Developing new American theater

July 08, 2004|by KATE COLEMAN

SHEPHERDSTOWN, W.Va. - Buckle your seat belts. The Contemporary American Theater Festival is no cushy ride.

"I really am drawn to playwrights who ask questions without giving us the answers," said Ed Herendeen, CATF founder and producing director.

Members of the audience provide their own answers. Those who have seen a CATF play come expecting work that is thought-provoking as well as entertaining, and their numbers are growing each year. As of last week, advance ticket sales were up 25 percent over last season's.

CATF's 14th season will open Friday, July 9, with "Homeland Security," a new play by Chicago-based playwright Stuart Flack, and the world premiere of "Flag Day," by Lee Blessing. "Rounding Third," by Richard Dresser, and "The Rose of Corazon," by Keith Glover, will open Saturday, July 10.


The four plays will run through Sunday, Aug. 1. The works join the 50 new plays - including 17 world premieres - presented since 1991. Theater professionals and countless others have worked since then to produce and develop new American theater.

The ideas and questions raised this year by the theater company span social and personal concerns about fear and trust, race, destiny and the drive to win at any cost.

"Homeland Security" asks if we trust one another. Do we trust anyone? Do we ever really know the person with whom we're closest?

"Flag Day," the third Blessing work produced at CATF, asks about race in America with satire and visionary imagery.

Herendeen described Dresser's "Rounding Third" as a "microcosm of Little League, which is a microcosm of our society."

The play had a staged reading at CATF in 2002 and went on to productions in Chicago, New York and California.

"CATF was a great way to start this play," Dresser said.

He said he always feels comfortable with Herendeen.

"He just gets it," Dresser said.

Herendeen suggested Lee Sellars, who has acted in five previous CATF seasons, for the role of Don, the type-A-personality, gotta-win Little League coach whose son is the star pitcher. Andy Prosky is Michael, the new guy who just wants the kids to have fun.

Dresser, who coaches his son's Babe Ruth League baseball team, said he had to get in touch with the play to get in touch with the fact that he wanted to win.

"I thought I was Michael," he said. "By the time I was finished, I was Don."

Keith Glover is writer and director of "The Rose of Corazon: A Texas Songplay," the second musical to be presented at CATF.

Glover, who shares composer and lyricist credits with Billy Thompson and George Caldwell, said his play was a musical from its beginning.

"Music adds another sense of excitement," Herendeen said.

In the production, Rosa, a rescued Spanish war bride, comes to America.

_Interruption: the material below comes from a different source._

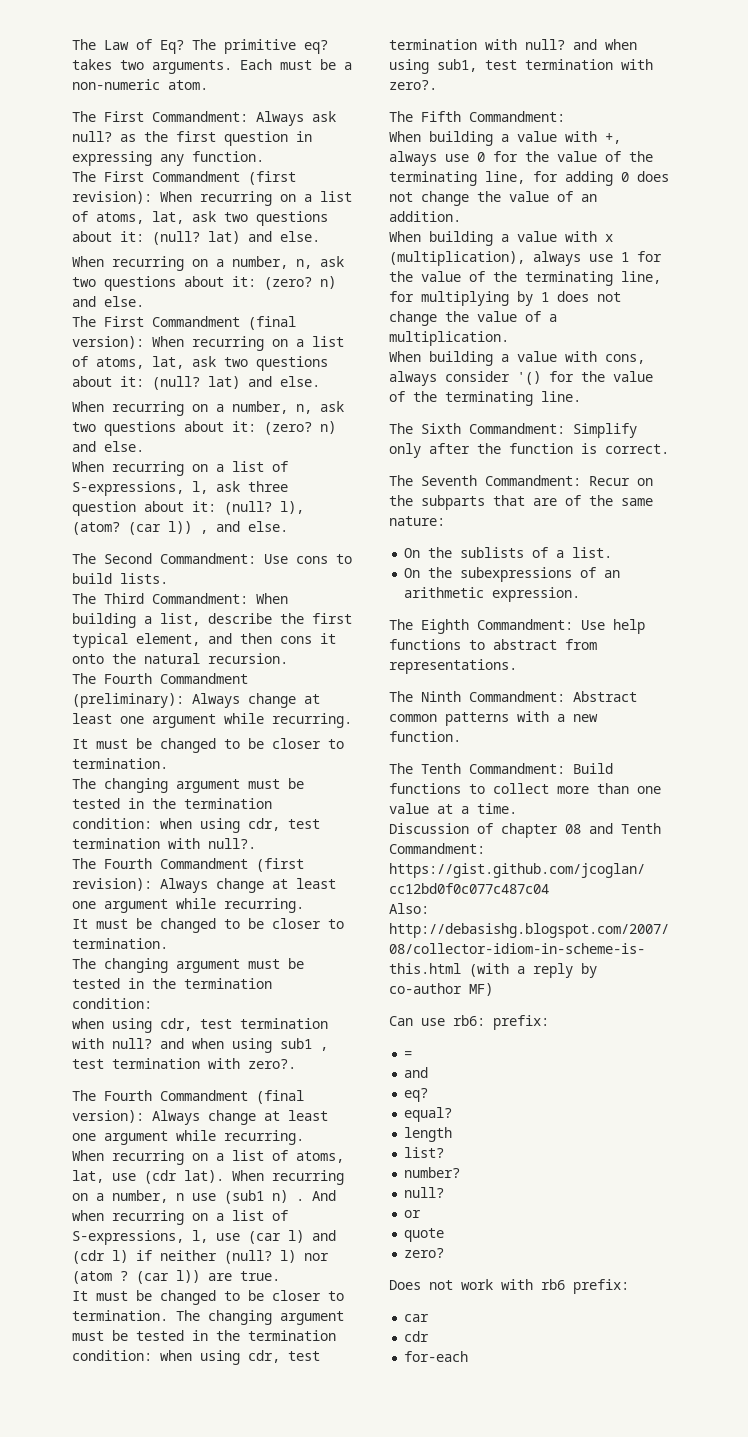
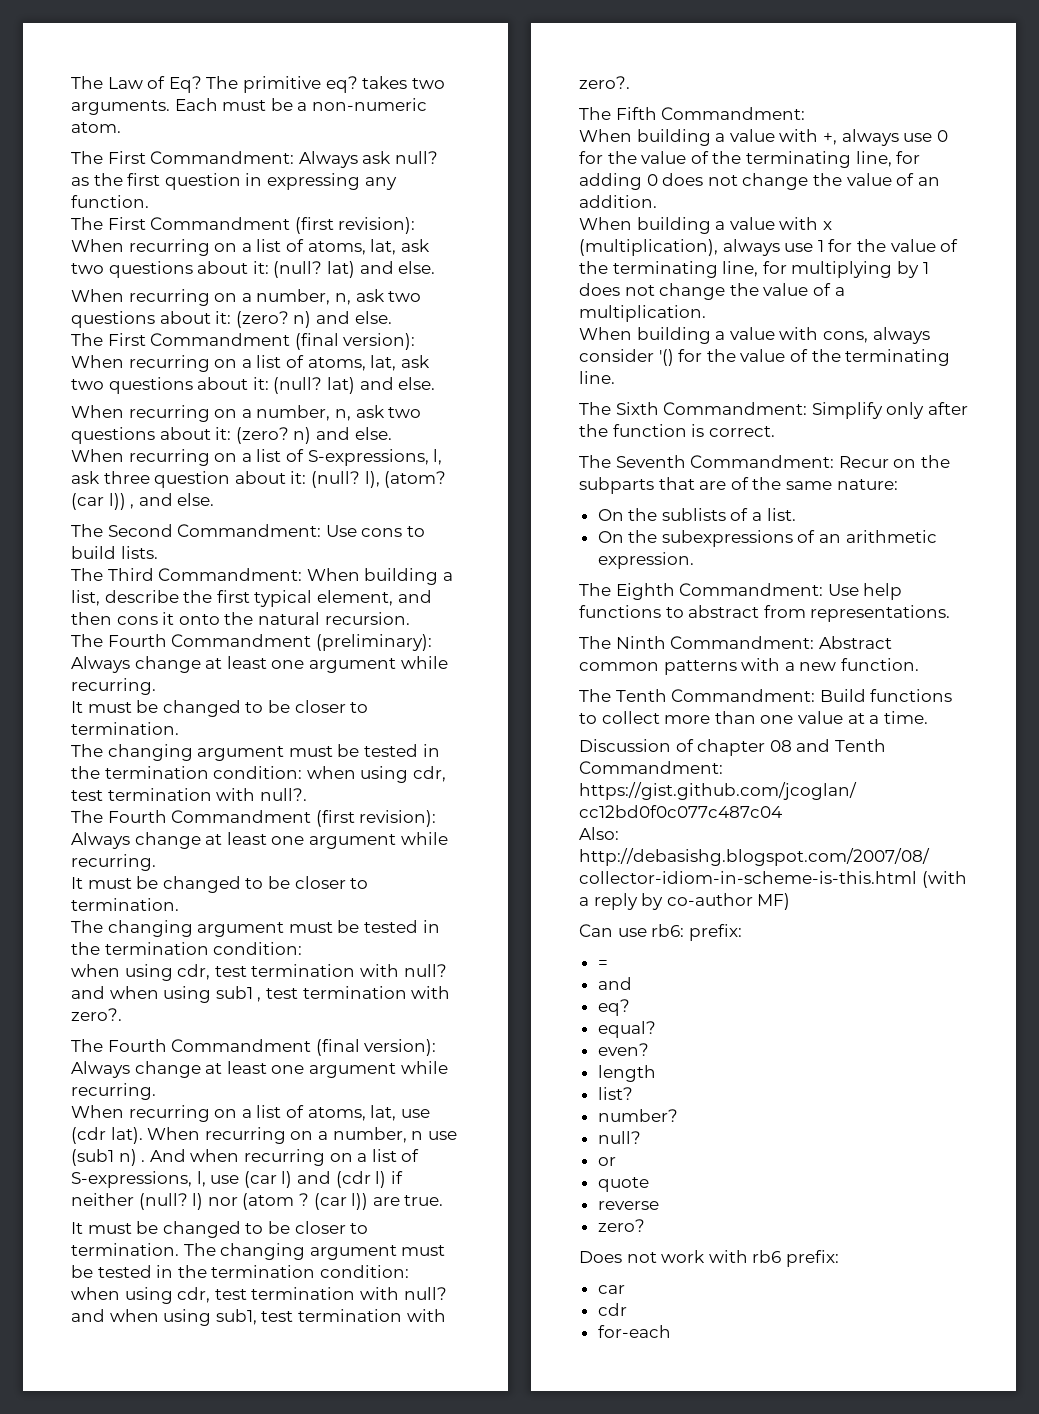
(453, 1114) none -> [597,1043,649,1056] // even?
(445, 1235) none -> [597,1201,659,1210] // reverse

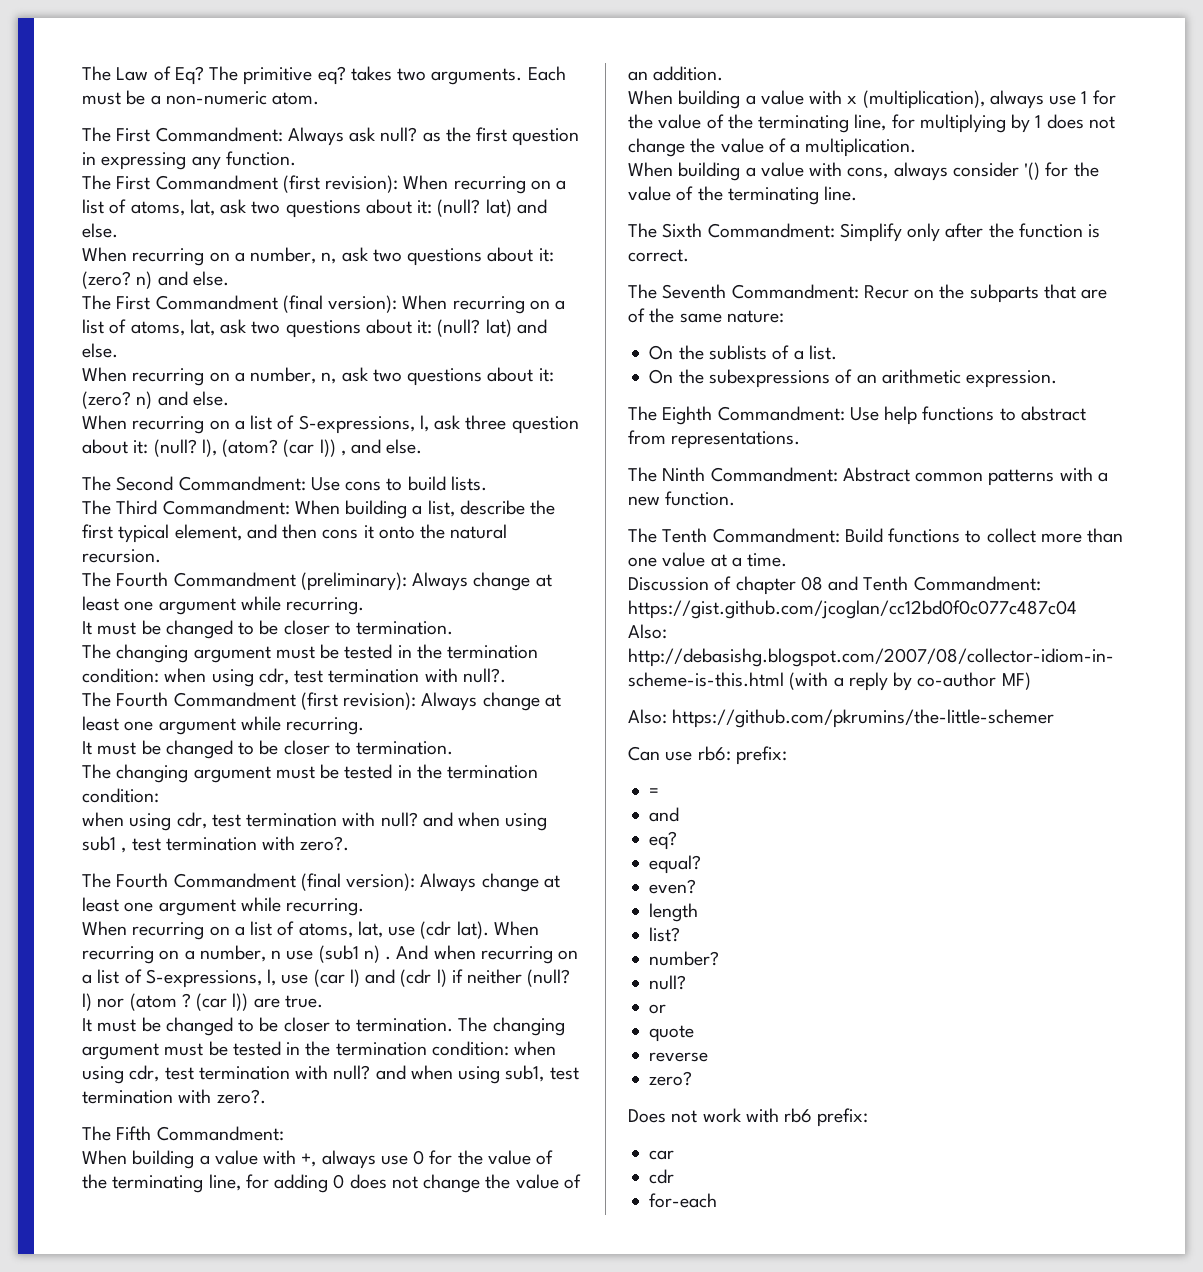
(791, 901) none -> [628,709,1055,728] // Also: https://github.com/pkrumins/the-little-schemer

A magic rose in her garden can reveal her destiny when questions about love and faithfulness arise.

Although Glover wrote "The Rose of Corazon," he said, as director, he's learned to be patient and to allow the play to tell him what it is.

He said he's working with six wonderful actors to create a conversation. He wants the audience to be emotionally involved and join in the conversation.

As with all the plays, it's OK if the audience leaves with unanswered questions - as long as they're talking.